Links

Runbooks

In the Runbooks module, users can create detailed guides for red teaming and penetration testing, documenting the procedures, vulnerabilities, and recommendations for enhancing security.
Runbooks work with the RunbooksDB repository in the Content Library, enabling the reuse of existing procedures, tactics, and methodologies with or without modifications to fit new test plans.
Users access the module by clicking Runbooks in the application's main menu.

Overview

In cybersecurity, professionals often rely on a practice known as red teaming to test and strengthen their defenses. This process involves simulating real-world cyberattacks to assess vulnerabilities and response capabilities. During such engagements, teams create what are known as runbooks to guide their actions and record their findings.
These runbooks serve as comprehensive records, documenting various procedures and tactics employed during the engagements. They outline the steps the red team takes, the vulnerabilities they exploit, and the recommendations they make to improve security. In essence, runbooks are the playbook for these security exercises.
The ultimate objective of these engagements is to evaluate the red team's proficiency in executing attack procedures and the blue team's capability to detect, protect against, and respond to them. The outcomes of these engagements are compiled in reports, which are then shared with clients or internal teams.

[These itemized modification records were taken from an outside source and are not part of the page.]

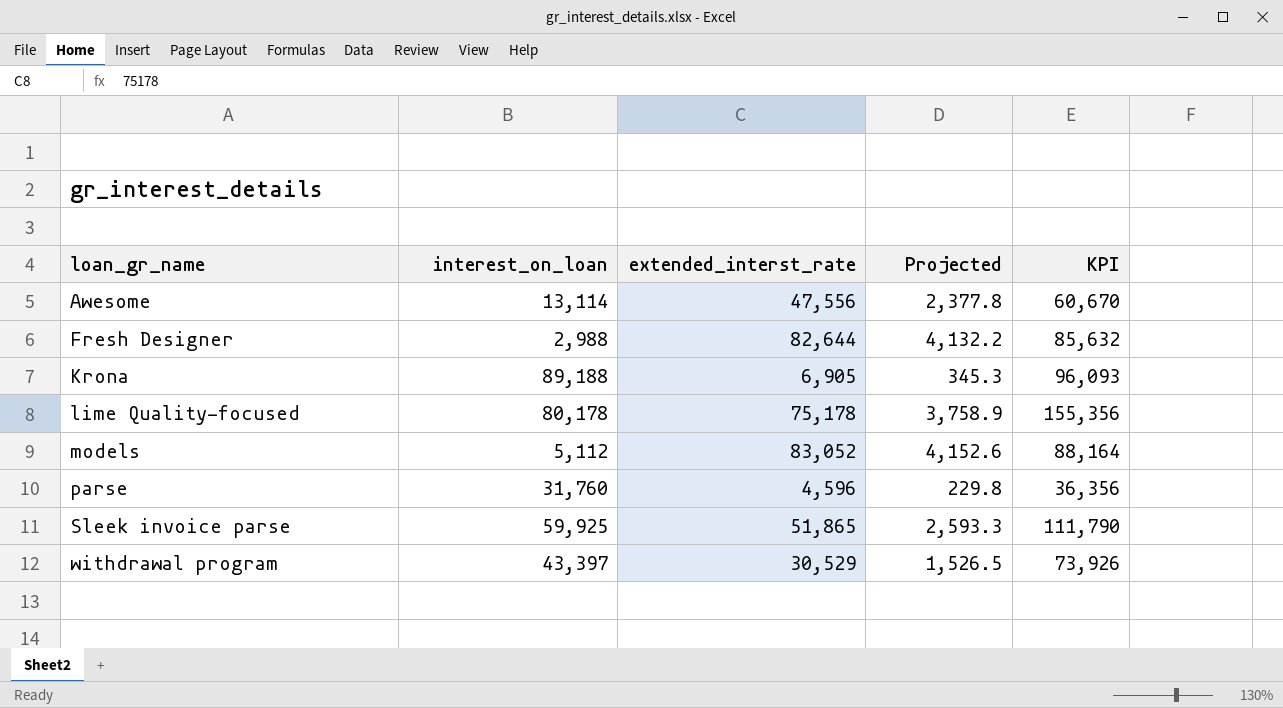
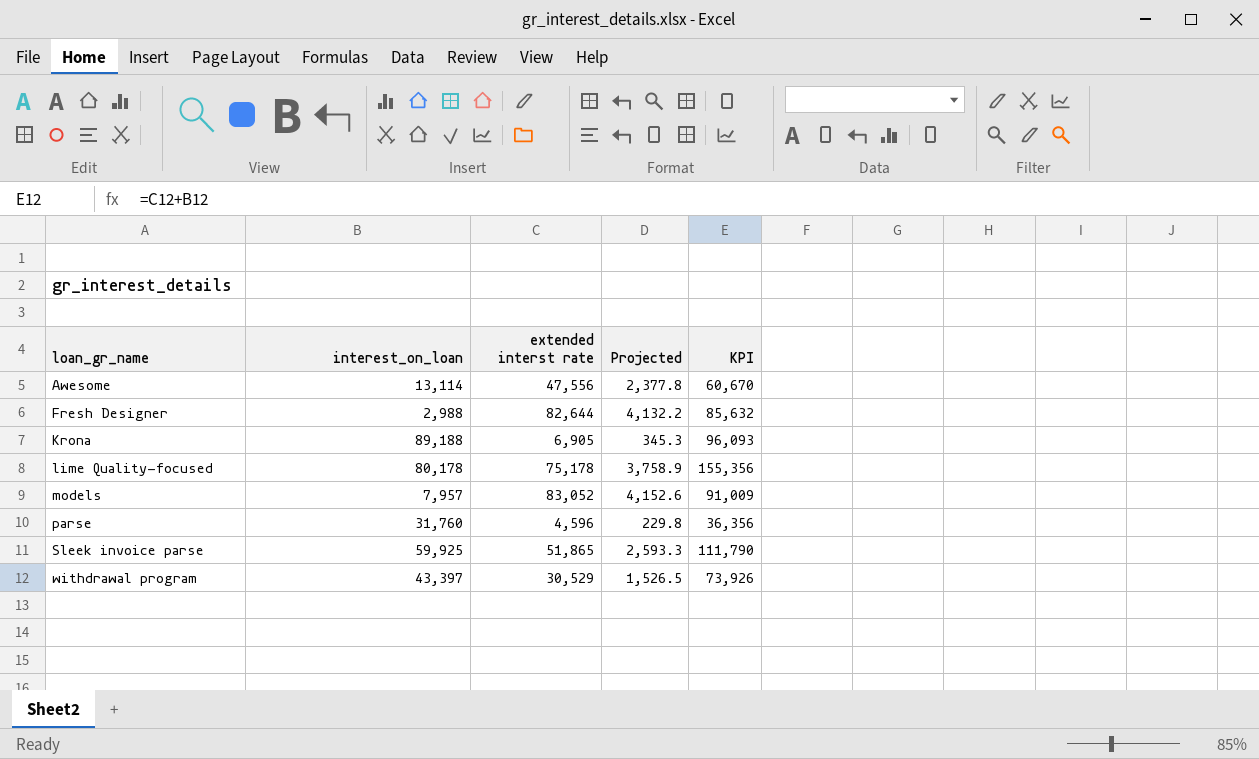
column name: extended_interst_rate -> extended interst rate
models | interest_on_loan: 5,112 -> 7,957
models | KPI: 88,164 -> 91,009

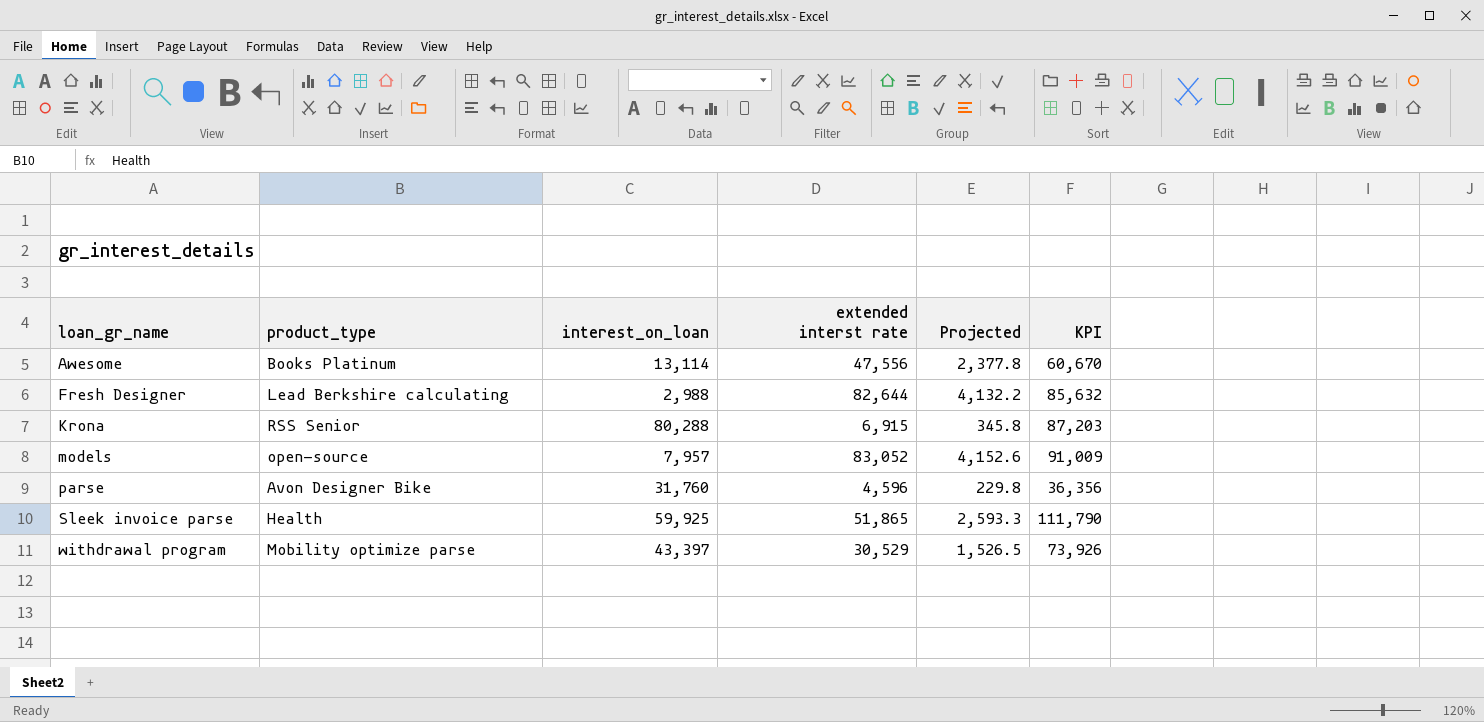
column product_type | position: none -> 2
row lime Quality-focused: 80,178 | 75,178 | 3,758.9 | 155,356 -> none
Krona | interest_on_loan: 89,188 -> 80,288
Krona | extended interst rate: 6,905 -> 6,915
Krona | Projected: 345.3 -> 345.8
Krona | KPI: 96,093 -> 87,203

These reports offer valuable insights into the effectiveness of the existing security measures and provide recommendations for improvements.
The Runbooks module has two tabs:
  • Engagements: Displays all runbooks created for a client, including those in progress and those submitted as a report (if not deleted).
  • Test Plans: Displays all existing test plans created or imported.
RunbooksDB is accessible at any time on both tabs by clicking Manage RunbooksDB.